# A few projects from the weekend



## Kenbo (May 24, 2016)

I was messing around in the shop this weekend and decided to make a few tools. Ended up making a new mallet (walnut, mahogany and maple) and 4, cam clamps (maple). Fun projects for sure and I plan on making a few more cam clamps of various sizes. I think they might come in handy for some model builds.

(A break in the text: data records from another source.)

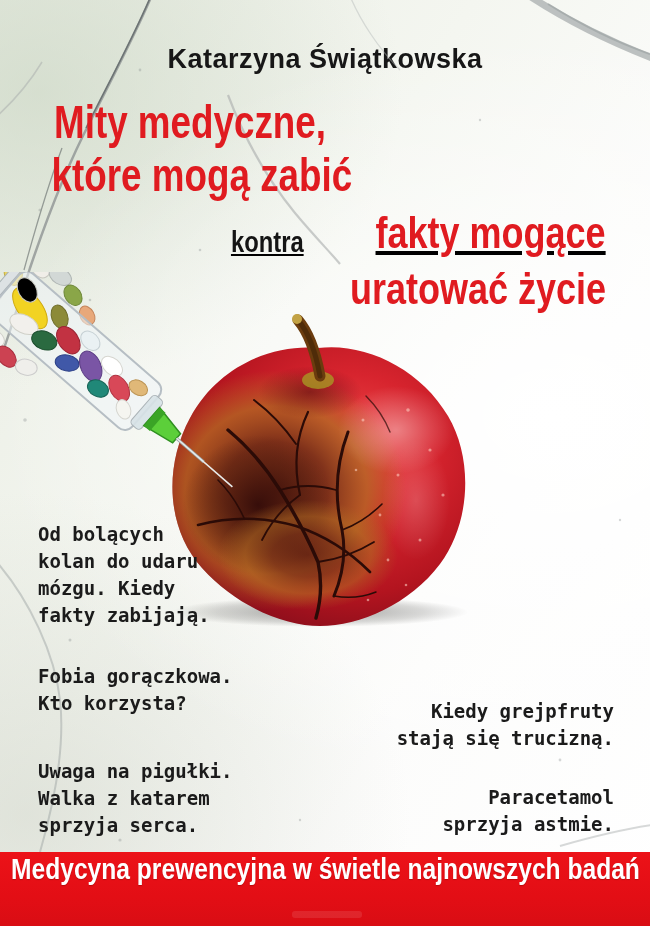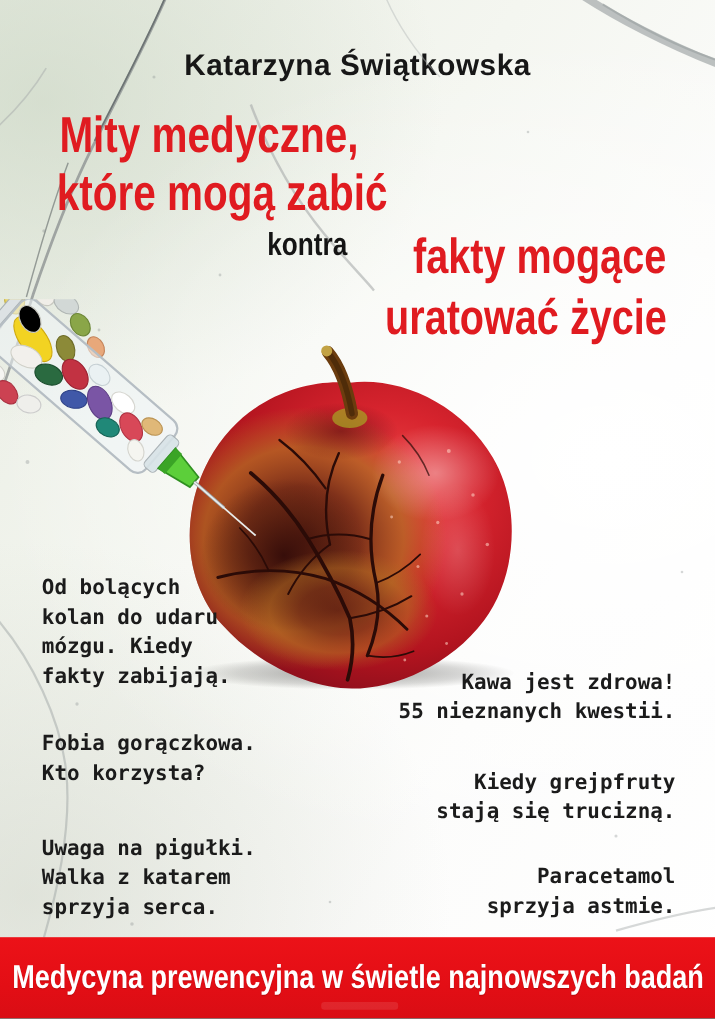"kontra" .facts-row { align-items: flex-start -> flex-end; gap: 3px -> 15px; text-decoration: none -> underline }
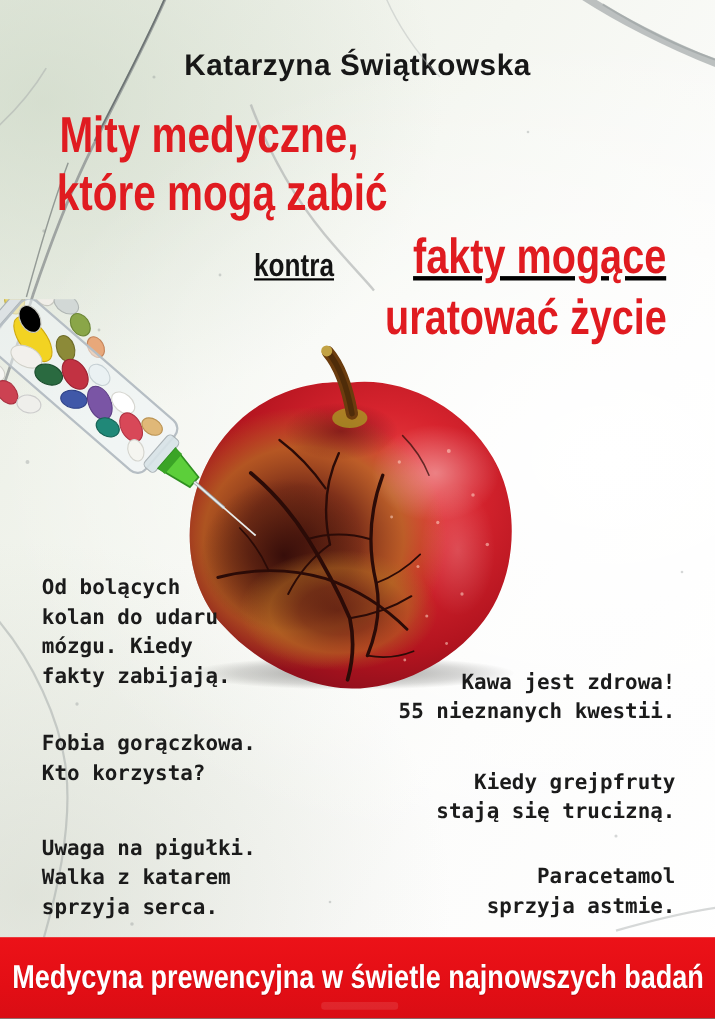"Kawa jest zdrowa!" div.abs { html: <div>Kawa jest zdrowa! 55 nieznanych kwestii.</div> -> none }
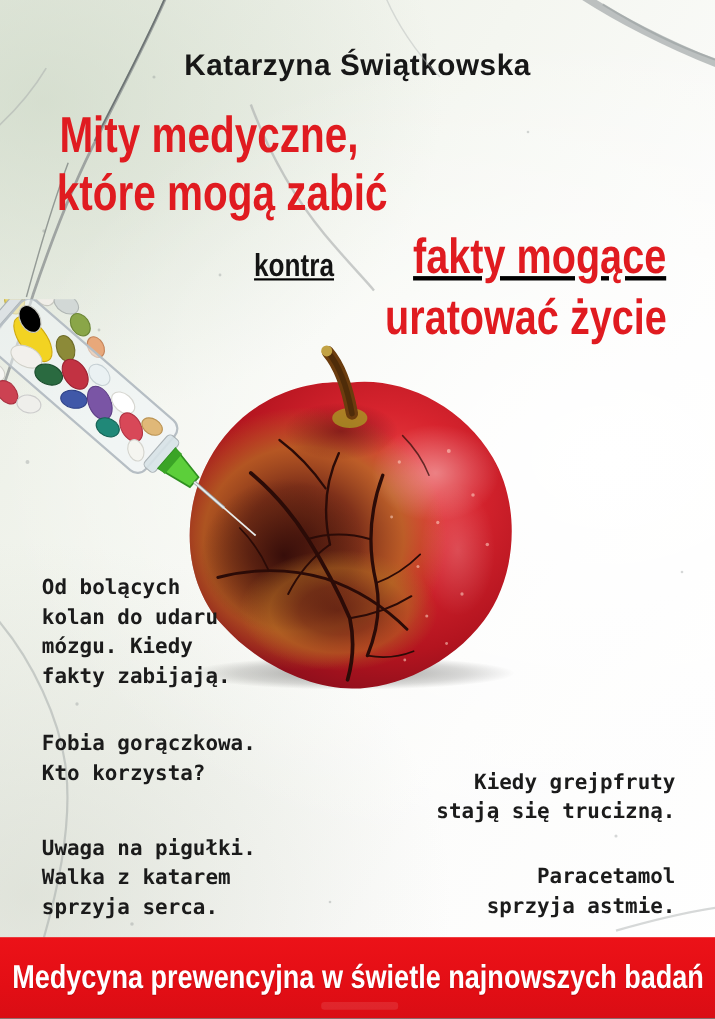"Medycyna prewencyjna w świetle" .banner { align-items: center -> none }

Reactions: Like 4 | Way Cool 10


----------



## ripjack13 (May 24, 2016)

Oh sweet clamps!!

Reactions: Thank You! 1


----------



## Kenbo (May 24, 2016)

ripjack13 said:


> Oh sweet clamps!!



Thanks. I really like them. I made them out of scrap pieces left over from my workbench build. I had an issue with one out of the 4 with the bar not fitting quite right. I managed to shave it down a little with a card scraper and it fits perfectly now. They're a fun little project that took a lot longer than I expected but most of it was waiting for glue to dry. It would be a great "in between jobs" project for sure.


----------



## ripjack13 (May 24, 2016)

I'd love to see how you made em. Did you do a video on your show for em?


----------



## DKMD (May 24, 2016)

Too cool! Those clamps are amazing and the mallet is pretty handsome.

Are they full size?

Reactions: Funny 1


----------



## Kenbo (May 24, 2016)

ripjack13 said:


> I'd love to see how you made em. Did you do a video on your show for em?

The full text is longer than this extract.